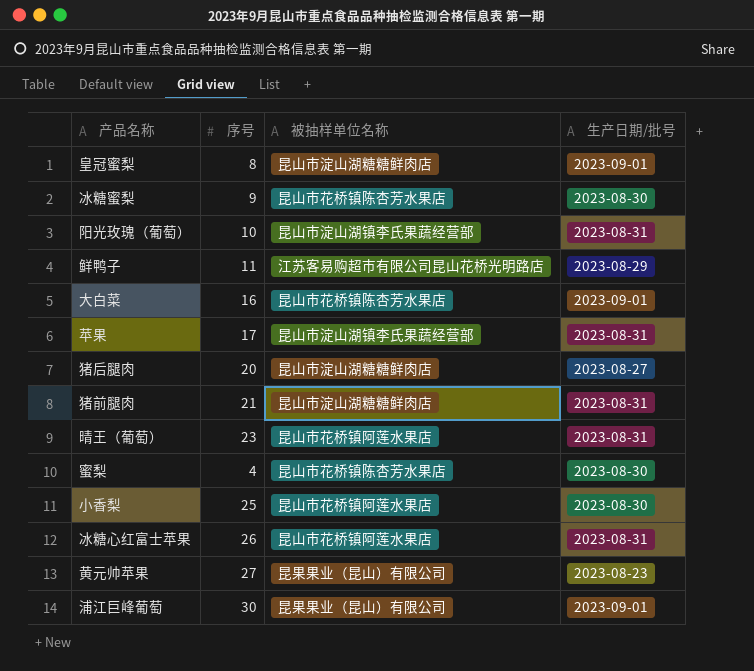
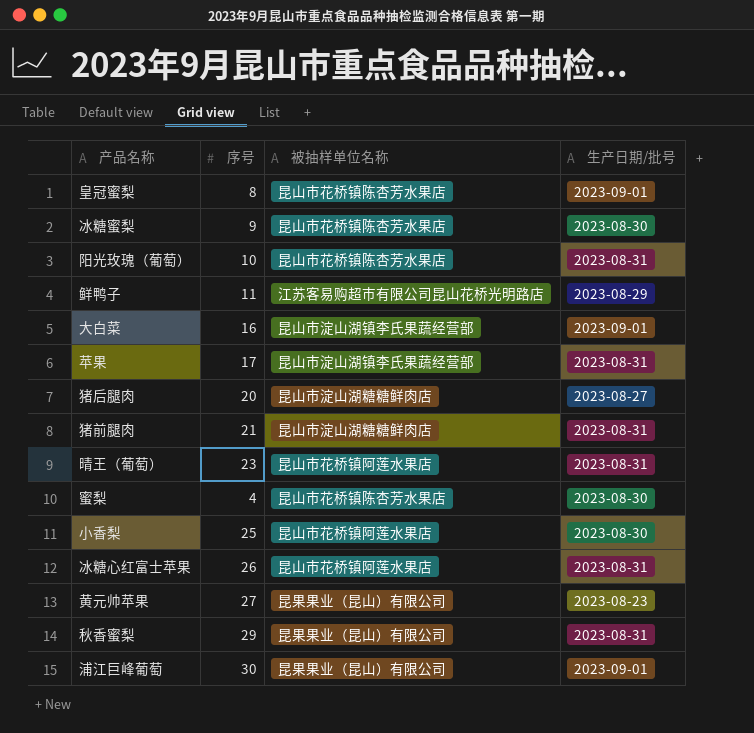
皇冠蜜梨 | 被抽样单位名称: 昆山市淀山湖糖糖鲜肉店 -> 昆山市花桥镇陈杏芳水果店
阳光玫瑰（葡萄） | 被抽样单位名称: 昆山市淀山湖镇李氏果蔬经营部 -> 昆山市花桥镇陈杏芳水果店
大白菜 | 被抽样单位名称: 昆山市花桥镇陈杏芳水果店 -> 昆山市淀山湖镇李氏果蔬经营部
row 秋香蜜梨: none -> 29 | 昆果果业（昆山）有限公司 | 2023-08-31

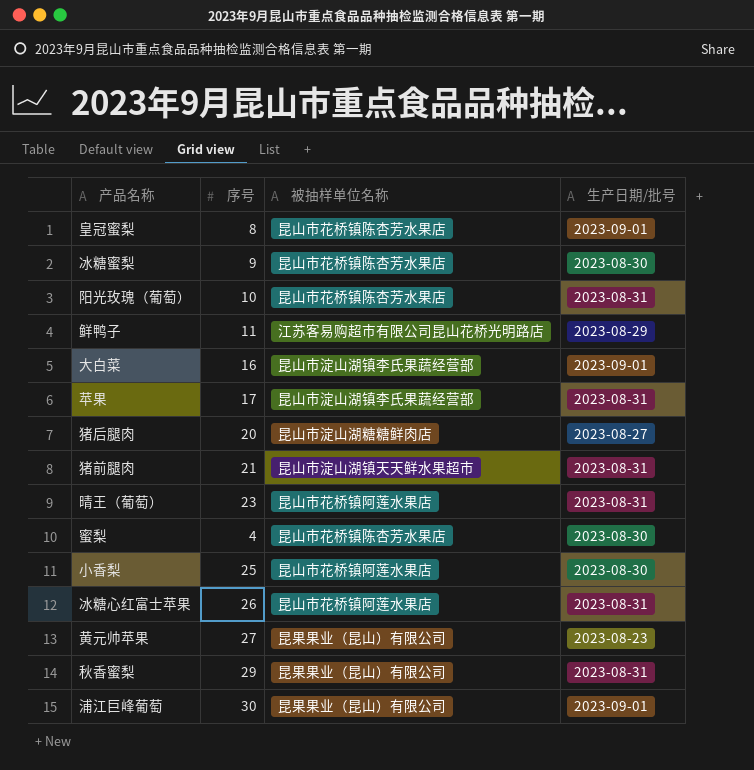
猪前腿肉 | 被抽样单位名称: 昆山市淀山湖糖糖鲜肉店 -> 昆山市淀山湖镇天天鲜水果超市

··········

- What is needed
All of the data should come back exactly as written, but without pictures.

- Output for this task
皇冠蜜梨 | 被抽样单位名称: 昆山市淀山湖糖糖鲜肉店 -> 昆山市花桥镇陈杏芳水果店
阳光玫瑰（葡萄） | 被抽样单位名称: 昆山市淀山湖镇李氏果蔬经营部 -> 昆山市花桥镇陈杏芳水果店
大白菜 | 被抽样单位名称: 昆山市花桥镇陈杏芳水果店 -> 昆山市淀山湖镇李氏果蔬经营部
row 秋香蜜梨: none -> 29 | 昆果果业（昆山）有限公司 | 2023-08-31

猪前腿肉 | 被抽样单位名称: 昆山市淀山湖糖糖鲜肉店 -> 昆山市淀山湖镇天天鲜水果超市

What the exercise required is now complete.